El
hombre parecía alimentado por los troncos que echaba uno a uno en la fogata.
Más fuego y más historias, ese calor le daba impulso para seguir contando su
vida y obra. Estábamos en Paipa y la ruana, la oscuridad y el tapabocas solo
dejaban ver una sombra embozada. Por los mugidos lejanos llegamos al tema de las
vacas. Veinte años dedicado al ordeño y un reciente divorcio con su último
hato. “Durante muchos días pasé más tiempo con las vacas que con cualquier persona”.

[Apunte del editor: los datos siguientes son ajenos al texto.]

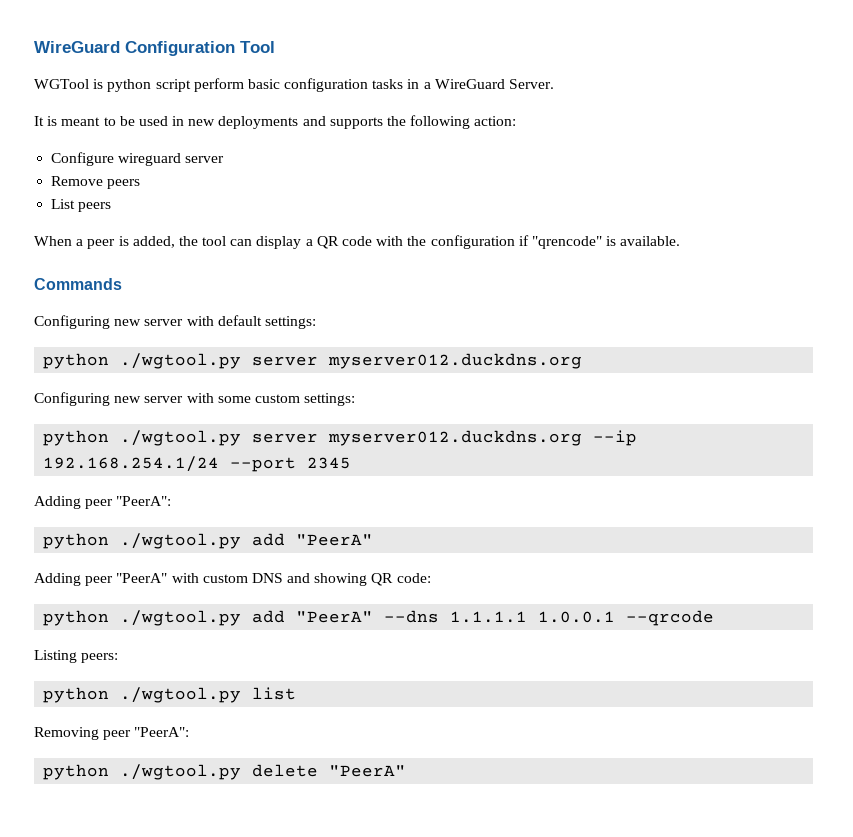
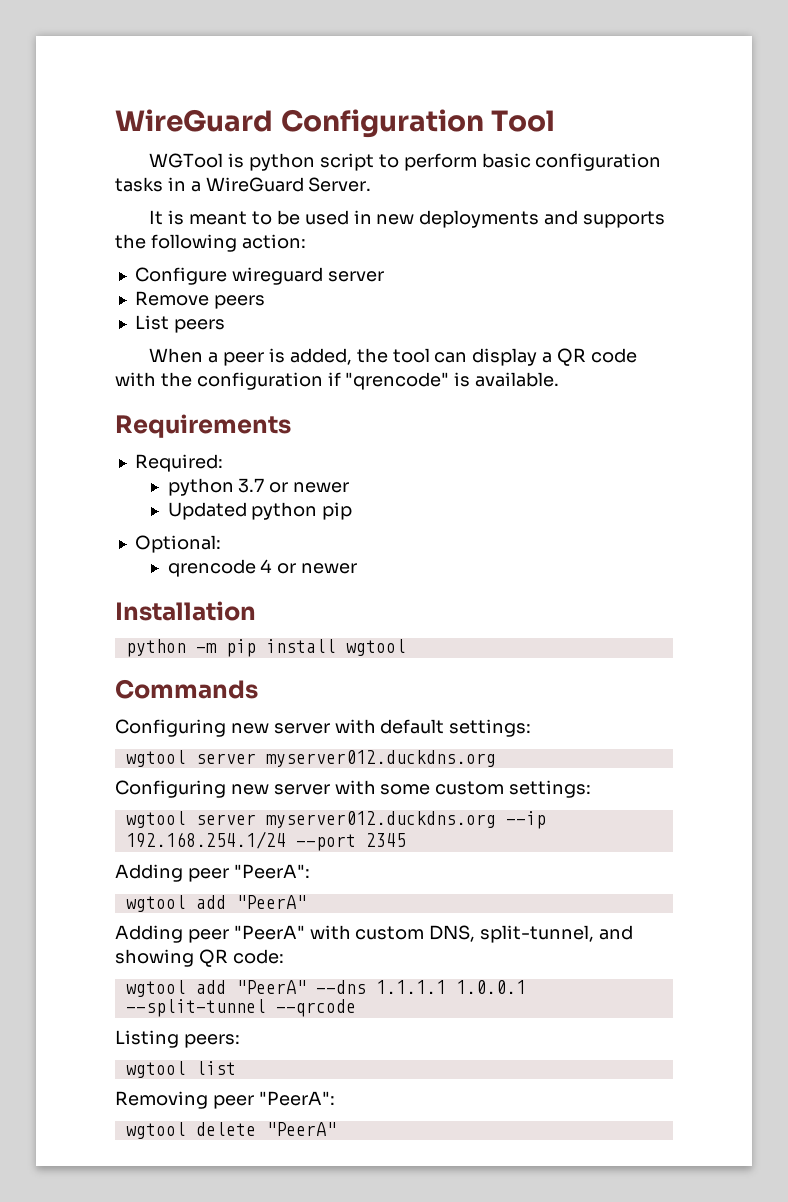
(191, 85) none -> [378,154,399,168] to
(681, 241) none -> [115,414,291,438] [134,454,223,472] [167,478,350,496] [167,502,353,520] [134,535,221,553] [167,559,358,577] [115,601,256,621] [125,639,406,657] // Requirements // Required: // python 3.7 or newer // Updated python pip // Optional: // qrencode 4 or newer // Installation // python -m pip install wgtool
[43,353,242,369] python ./wgtool.py -> [125,750,186,767] wgtool
[43,430,242,446] python ./wgtool.py -> [125,811,186,828] wgtool
[43,533,242,549] python ./wgtool.py -> [125,895,186,912] wgtool
[251,573,283,583] DNS -> [429,925,595,943] DNS, split-tunnel,
[43,610,242,626] python ./wgtool.py -> [125,980,186,997] wgtool
(616, 617) none -> [125,999,266,1017] --split-tunnel
[43,687,242,703] python ./wgtool.py -> [125,1061,186,1078] wgtool
[43,764,242,780] python ./wgtool.py -> [125,1122,186,1139] wgtool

Hablaba de ellas con algo de fastidio, en últimas lo habían llevado al
banquillo durante buena parte de su vida. Dos turnos diarios en los que podía
atender hasta cincuenta vacas: “Uno termina conociéndolas a todas, yo les ponía
nombres por letras: Margarita, Margot, Marta, Marina… Agrupar nombres y mañas
porque hay vacas de vacas”. Su relación terminó con una patada que le colocó una
arisca en el pecho, con saldo de dos costillas quebradas y un pisotón mayor.

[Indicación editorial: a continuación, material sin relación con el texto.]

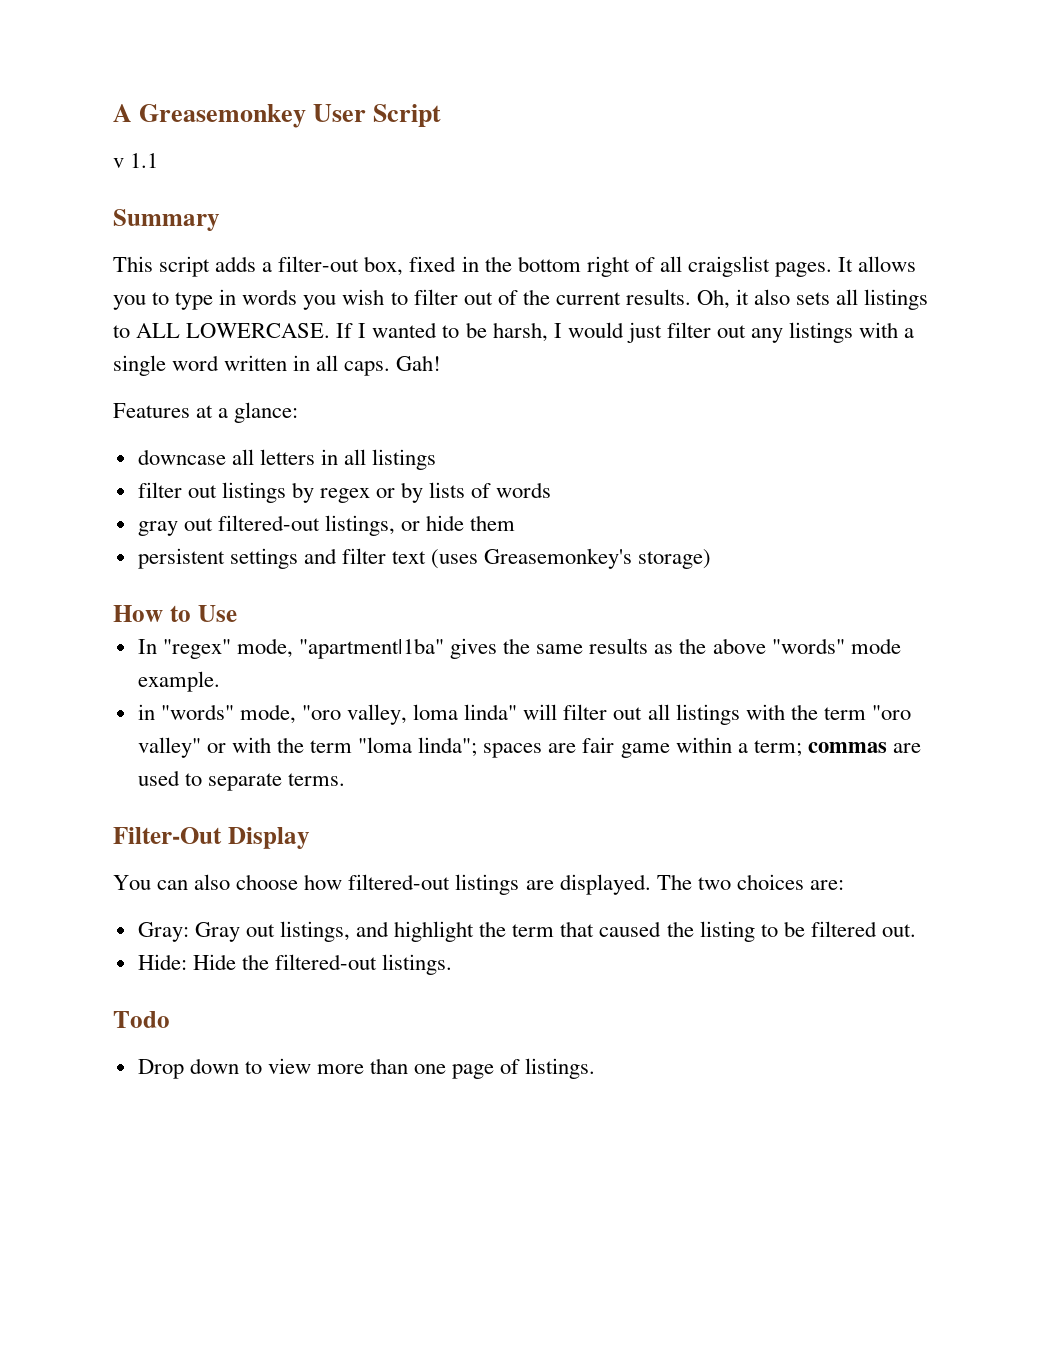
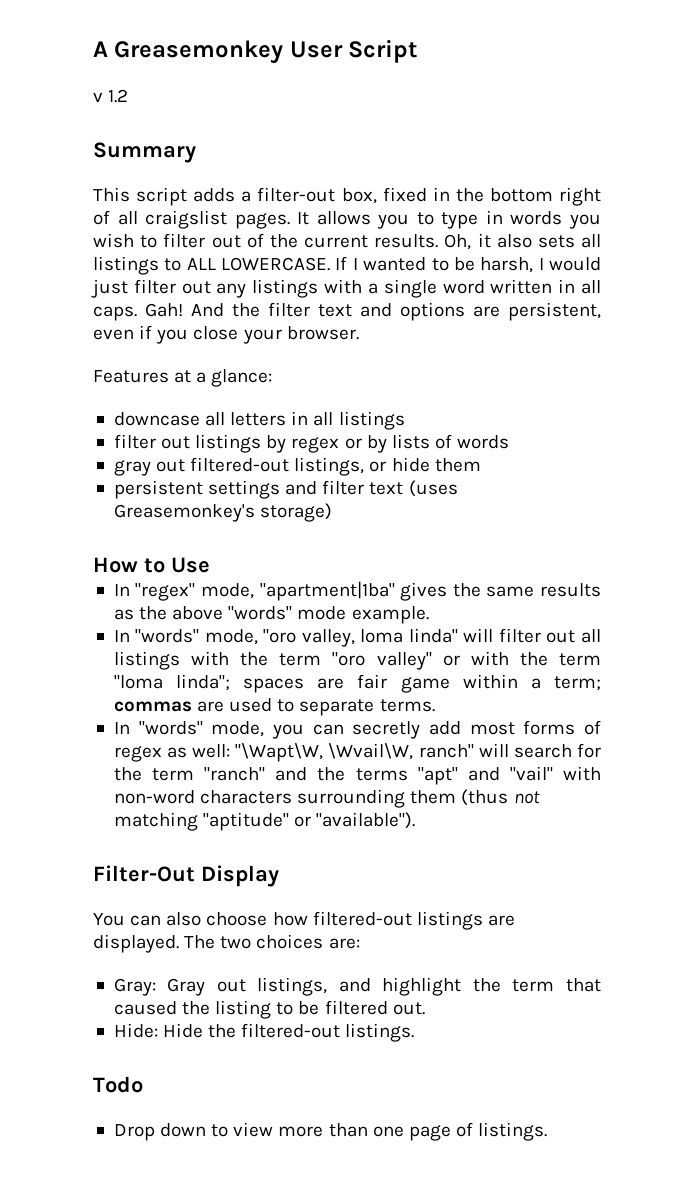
[130,153,159,168] 1.1 -> [108,89,129,103] 1.2
(442, 363) none -> [191,302,601,321] [93,325,359,344] And the filter text and options are persistent, even if you close your browser.
[137,704,155,720] in -> [113,630,130,642] In
(345, 779) none -> [113,720,602,739] [113,743,601,762] [113,766,601,785] [113,789,540,808] [113,812,416,831] // In "words" mode, you can secretly add most forms of regex as well: "\Wapt\W, \Wvail\W, ranch" will search for the term "ranch" and the terms "apt" and "vail" with non-word characters surrounding them (thus not matching "aptitude" or "available").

Quedó K.O. durante unos minutos mientras su esposa juraba que el golpe había
sido fulminante.
Pero
las vacas fueron una hazaña menor. Antes estuvo el ciclismo, sus historias de
juventud en el podio de algunas clásicas y su retiro de las rutas por la
necesidad de “coger oficio”. Ordeño y pedaleo contado por un hombre de ruana
con el Pantano de Vargas a la espalda. Por momentos sentía que me estaba
construyendo una historia de folleto. Hacía poco menos de un año el turismo
había cambiado sus trasnochos. Terminó en la construcción, ayudando a levantar
cabañas en un hostal y ahora estaba de celador, cogiendo noche y frío. Una hora
de candela para resumir una vida de cuarenta y nueve años.
Eran
tres jinetes venidos de otra orilla. Unos niños de 11 o 12 años con las mañas y
la pose de los negociadores curtidos. Dos de ellos exhibían una pequeña
candonga en la oreja, se notaba que era un orgullo reciente, una condecoración que
seguro había costado pataletas paternas. John Jairo, Maicol y Mauricio: Nombres
con los que desde que nacen parece que trabajaran. Ofrecían sus caballos para
bajar a Playa Blanca en la laguna de Tota. Nos propusieron una cabalgata más
larga hasta unas cuevas cercanas. Era como estar viendo a Tom Sawyer por
triplicado. Los caballos para sus clientes y ellos iban y venían detrás, siguiendo
la lógica del perro que los acompañaba. Unas veces corrían adelante, otras se
retrasaban comprando una gaseosa, el perro le ladraba a sus oponentes y ellos
lo respaldaban tirándole piedras. Luego nos dieron cátedra sobre los cuatro
cortes de la cebolla y más tarde una creíble teoría sobre el origen geológico
de las rocas que alojaban las cuevas. Y ordenaron a turistas y caballos para
las fotos que tomaron con maestría y hasta soltaron un chiste que los hizo
achantar: “Esta la llaman la cueva del amor, donde entran dos y salen tres”. Cuando
les pregunté por el estudio me miraron decepcionados y respondieron con un
merecido silencio burlón. Una infancia con aire leve a tres mil metros.
Para
el final quedó la pareja de agrónomos que cansados de la experiencia bogotana
volvieron a su departamento. Fueron claves para ponerle un poco de contexto a
ese paisaje de la Tota que por momentos parece patagónico y que deleita con las
begonias más rojas que he visto. Y con la cerveza servida desde las 10 A.M. Las
riquezas de los grandes cebolleros de Aquitania que manejan casi un monopolio
nacional: “Cuando uno pone el precio tiene que ganar”. Sus excesos con los
fertilizantes que terminan llegando a la laguna, los rellenos en las orillas que
le roban año a año al agua helada y límpida. No digamos el lado turbio, solo el
hostigoso olor de la cebolla.
Fueron
las historias al azar de tres generaciones. Todas elocuentes como suelen ser
las historias que se encuentran siguiendo el rumbo de una carretera.